USD/CNH Price Analysis: Retreats towards 200-HMA as bears flirt with 6.7600

  • USD/CNH extends the previous day’s pullback from the highest levels since mid-May.
  • 200-HMA, 61.8% Fibonacci retracement lures sellers amid steady RSI.
  • Weekly horizontal area restricts immediate upside moves ahead of the monthly peak.

USD/CNH takes offers to refresh the intraday low around 6.7680 during Wednesday’s Asian session, extending the previous day’s pullback from a multi-day top.

With the offshore China yuan (CNH) pair’s pullback on Tuesday, the quote highlighted the importance of the weekly horizontal resistance area surrounding 6.7850. Also favoring the bearish bias is the RSI (14) during the latest weakness.

Hence, the USD/CNH sellers are well in condition to break the immediate support near the 200-HMA, at 6.7600 by the press time.

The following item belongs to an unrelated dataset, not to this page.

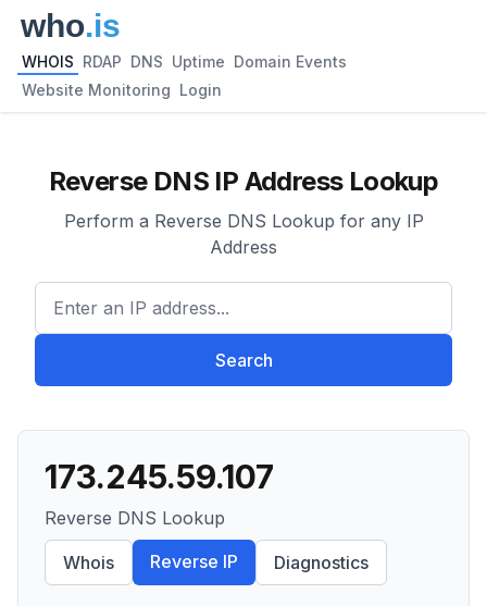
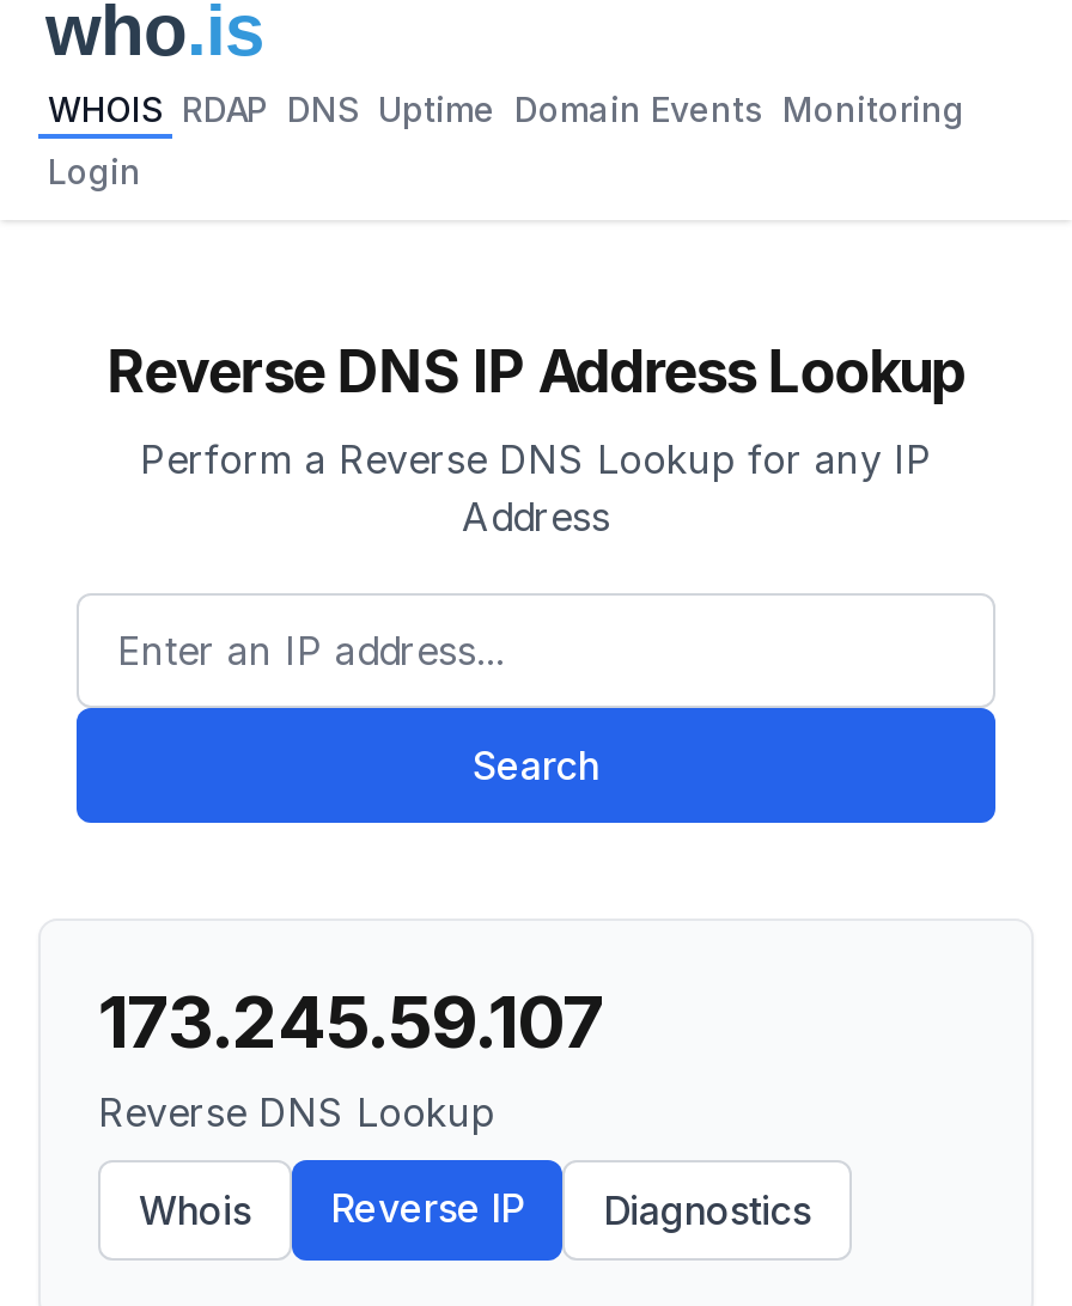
[22,52,347,71] WHOIS RDAP DNS Uptime Domain Events -> [48,89,964,129] WHOIS RDAP DNS Uptime Domain Events Monitoring
[22,81,222,99] Website Monitoring Login -> [48,151,141,191] Login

However, the 61.8% Fibonacci retracement of July 29 to August 02 upside and the short-term rising trend line, near 6.7545 and 6.7535 in that order, could challenge the USD/CNH bears afterward.

On the flip side, the pair buyers need validation from the weekly horizontal resistance zone near 6.7850 to retake control.

Following that, the 6.8000 threshold and the monthly peak of 6.7955 will be crucial to watch for the pair buyers.

Overall, USD/CNH is on the bear’s radar but the downside appears limited.